At this point, Aserinsky and Kleitman made two assumptions:
Aserinsky and Kleitman initiated a small series of awakenings, both when rapid eye movements were present and when rapid eye movements were not present, for the purpose of eliciting dream recall. They did not apply sophisticated methods of dream content analysis, but the descriptions of dream content from the two conditions were generally quite different with REM awakenings yielding vivid complex stories and non-REM (NREM) awakenings often yielding nothing at all or very sparse accounts. This made it possible to conclude that rapid eye movements were associated with dreaming. This was, indeed, a breakthrough in sleep research.24,25
All-Night Sleep Recordings and the Basic Sleep Cycle
However, motivated by the desire to expand and quantify the description of rapid eye movements, then graduate student William Dement and Kleitman26 did just this over a total of 126 nights with 33 subjects and, by means of a simplified categorization of EEG patterns, scored the paper recordings in their entirety. When they examined these 126 records, they found that there was a predictable sequence of patterns over the course of the night, such as had been hinted at by Aserinsky’s study but entirely overlooked in all previous EEG studies of sleep. Although this sequence of regular variations has now been observed tens of thousands of times in hundreds of laboratories, the original description remains essentially unchanged.

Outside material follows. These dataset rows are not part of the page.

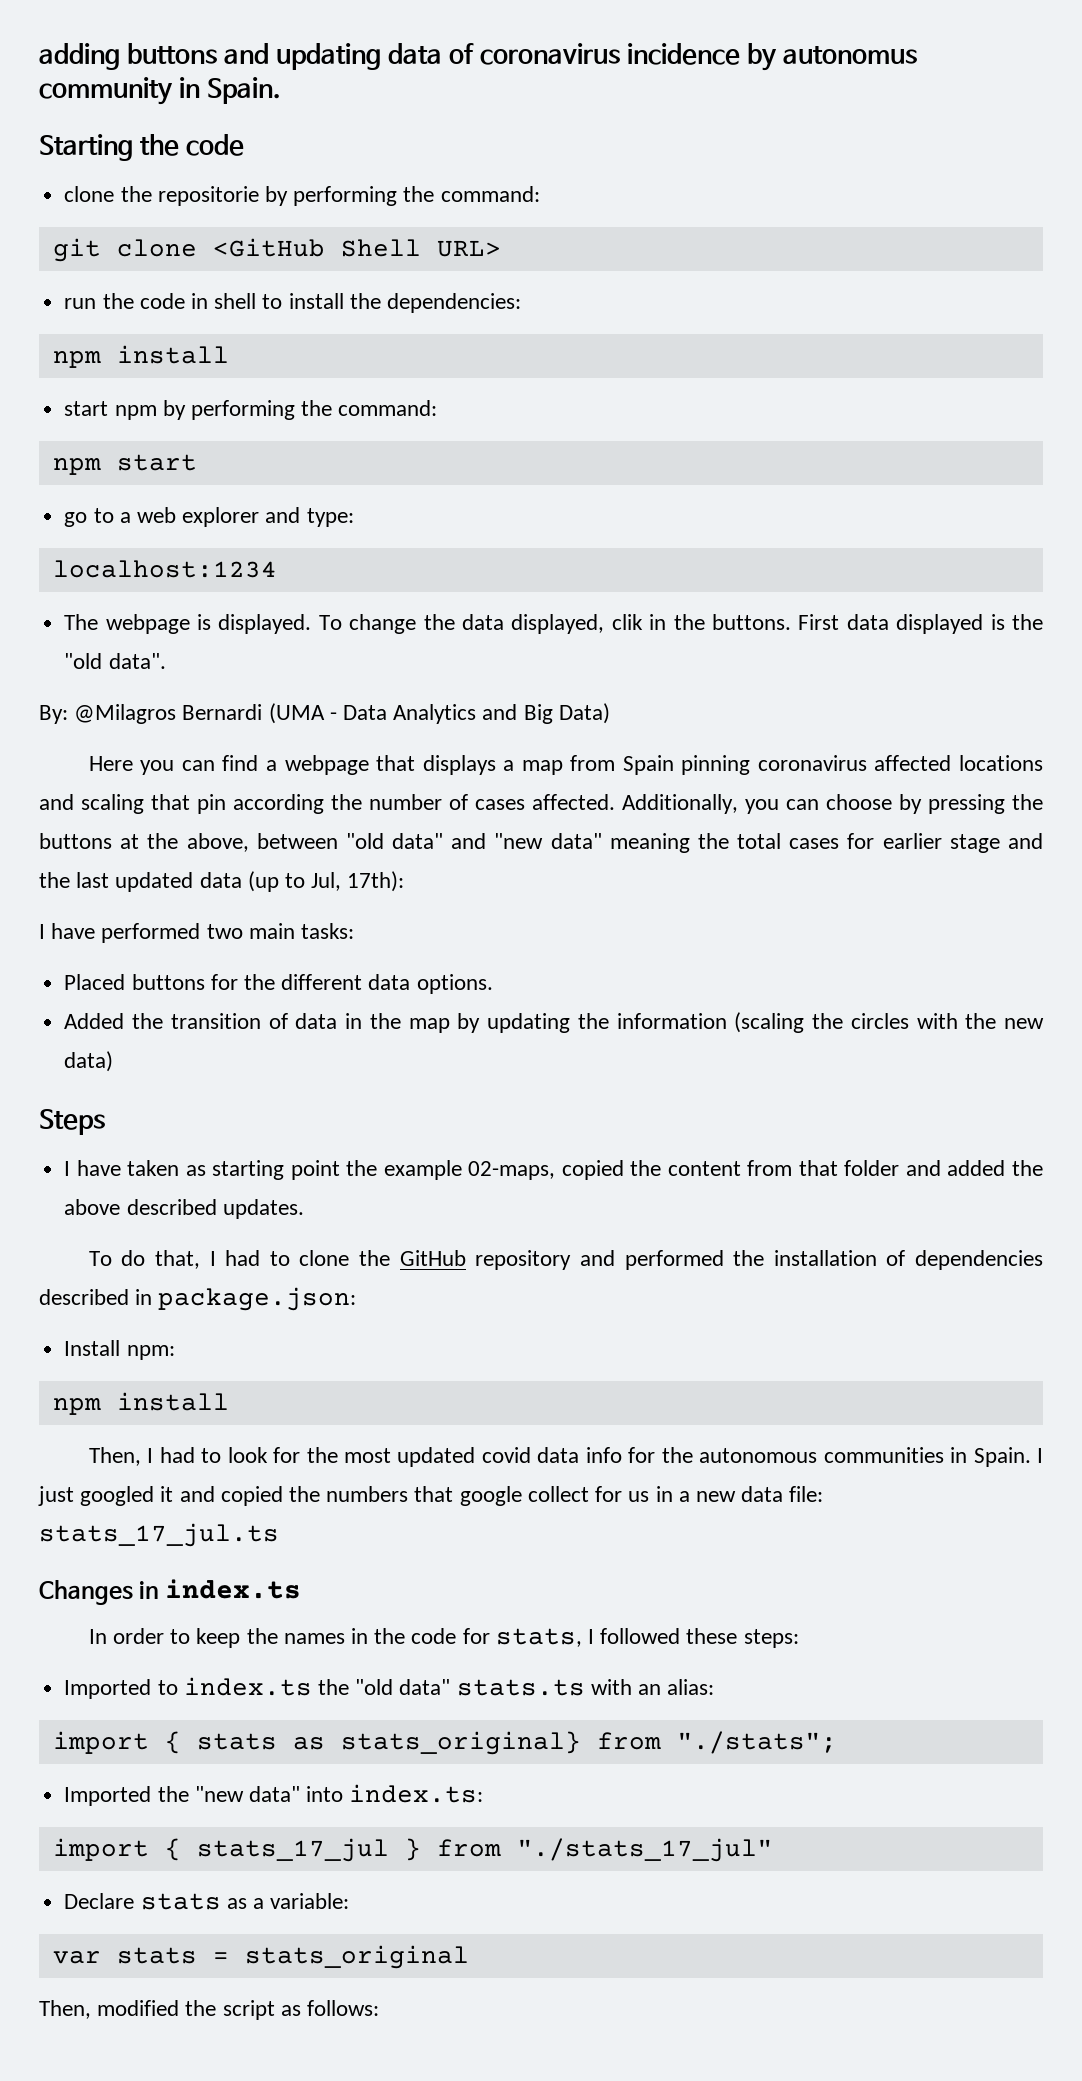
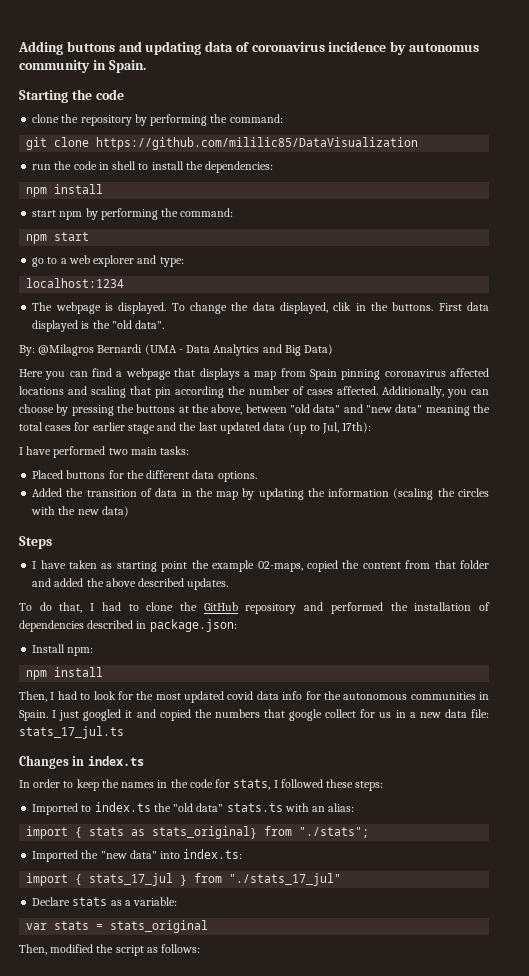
- adding buttons and updating data of coronavirus incidence by autonomus community in Spain.
+ Adding buttons and updating data of coronavirus incidence by autonomus community in Spain.
- clone the repositorie by performing the command:
+ clone the repository by performing the command:
- git clone <GitHub Shell URL>
+ git clone https://github.com/mililic85/DataVisualization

The usual sequence was that after the onset of sleep, the EEG progressed fairly rapidly to stage 4, which persisted for varying amounts of time, generally about 30 minutes, and then a “lightening” took place. Whereas the progression from wakefulness to stage 4 at the beginning of the cycle was almost invariable through a continuum of change, the lightening was usually abrupt and coincident with a body movement or series of body movements. After the termination of stage 4, there was generally a short period of stage 2 or stage 3 which gave way to stage 1 and rapid eye movements. When the first eye movement period ended, the EEG again progressed through a continuum of change to stage 3 or 4, which persisted for a time and then lightened, often abruptly, with body movement to stage 2, which again gave way to stage 1 and the second rapid eye movement period (see p. 679 of Dement and Kleitman26).